Tex

Two Vignettes for Baby

Like an ape, leading with his belly, shoulders thrust back and arms trailing behind him, he strides around the house free range, a tiny man in charge of his own destiny.   From my work in the kitchen or laundry room or office, I keep an ear out.  All goes well until I hear the inevitable “slap slap slap” sound of little hands climbing up the stairs, I go and pull him down, redirect.  He loves being chased up the stairs.  He has a soft cloud of light brown hair with a faint reddish tint, and I tousle it and smooth it and run my fingers through it, baby fine and fluffy, growing thicker now.   I remember what a shock it was to me when I opened my eyes one day and Jack had “little boy hair,” with all the downy soft new-baby fuzz already gone while I wasn’t paying attention.
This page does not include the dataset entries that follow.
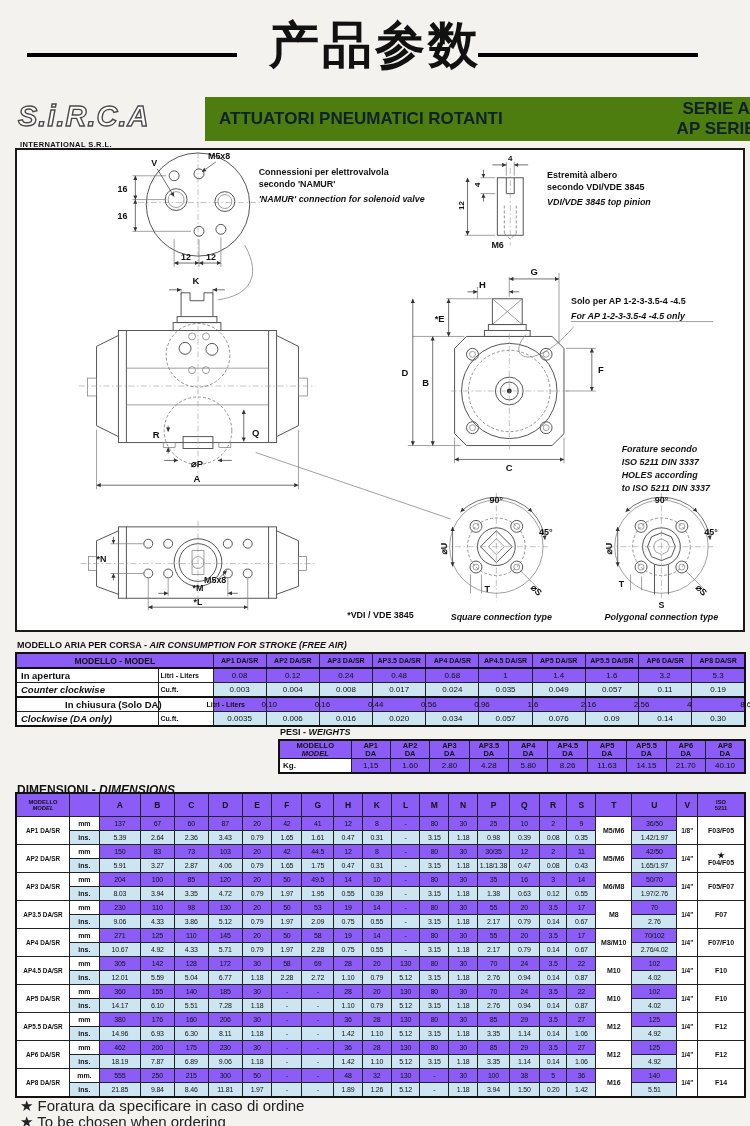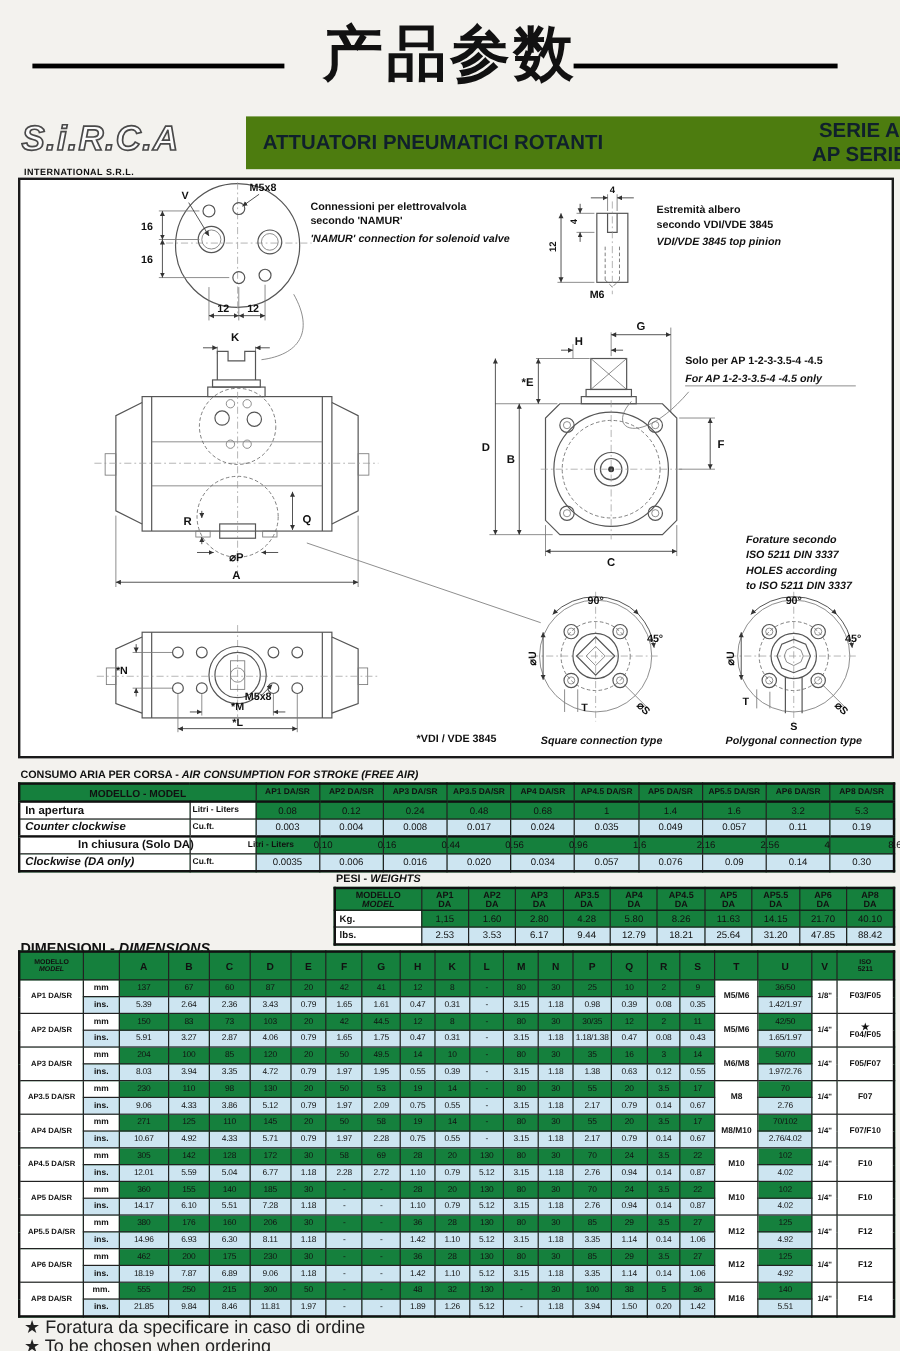"CONSUMO ARIA PER CORSA -" span { text: CONSUMO -> MODELLO }
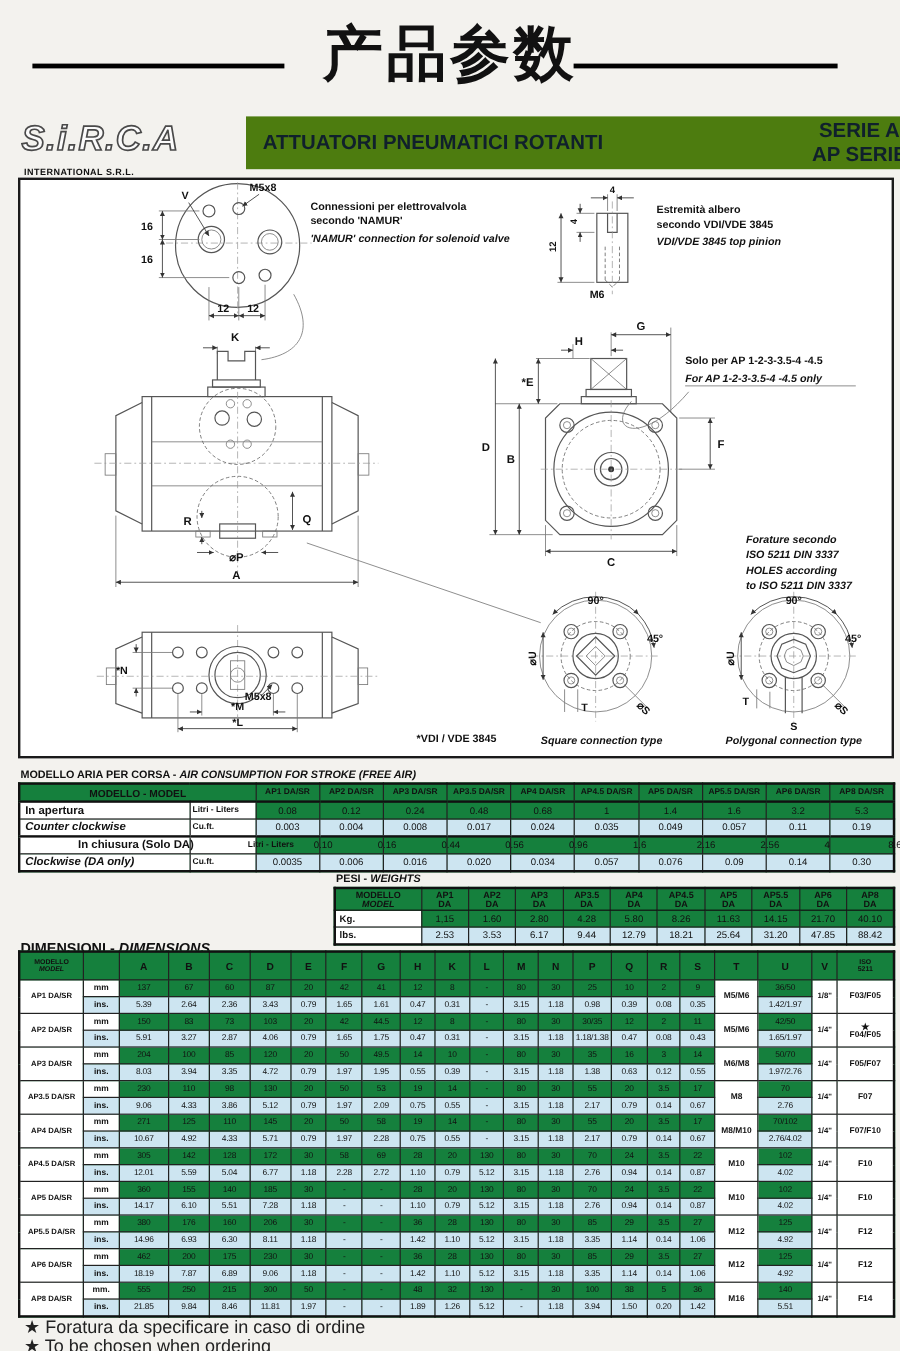"MODELLO - MODEL" table { background: #15803d -> #8b5cf6 }
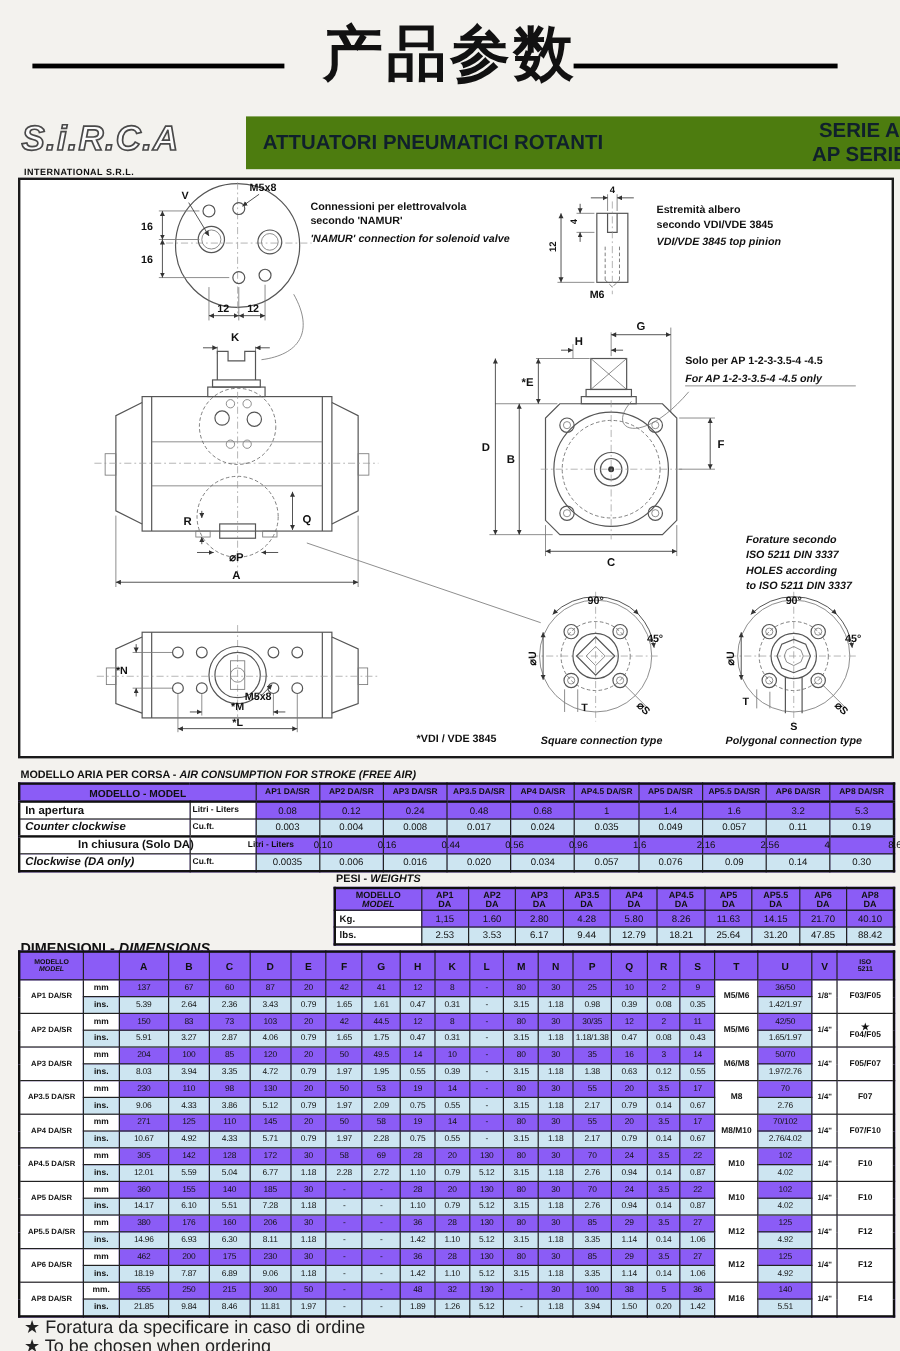"lbs." tr.shade { html: <tr> <td>lbs.</td> <td>2.53</td> <td>3.53</td> <td>6.17</td> <td>9.44</td> <td>12.79</td> <td>18.21</td> <td>25.64</td> <td>31.20</td> <td>47.85</td> <td>88.42</td> </tr> -> none }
With this one, I pay attention.

I don’t get up with him in the wee hours these days – he’s a good sleeper, for the most part, so long as we keep up his familiar routine.  Last night he woke at midnight for no apparent reason – just fussy, perhaps woken by a singing glow-worm doll that he sleeps with now.  I heard his cries and rolled reluctantly out of my own bed downstairs, then fumbled with making a bottle in the dim glow of the fridge light.  I trudged up the stairs, lifted him out of the crib, carried him into the guest bed to cuddle and drink it down.  He nestled in close, immediately mostly asleep.  As he half-heartedly drank down the bottle, he reached around awkwardly to press his palm against my cheek, and we sat there together, my forehead on his chin, my body curled around his.  After this one is grown, never again will one of my own babies press a tiny palm against my cheek.  I breathed him in, deep.  We settled into each other, and lay like that for a while.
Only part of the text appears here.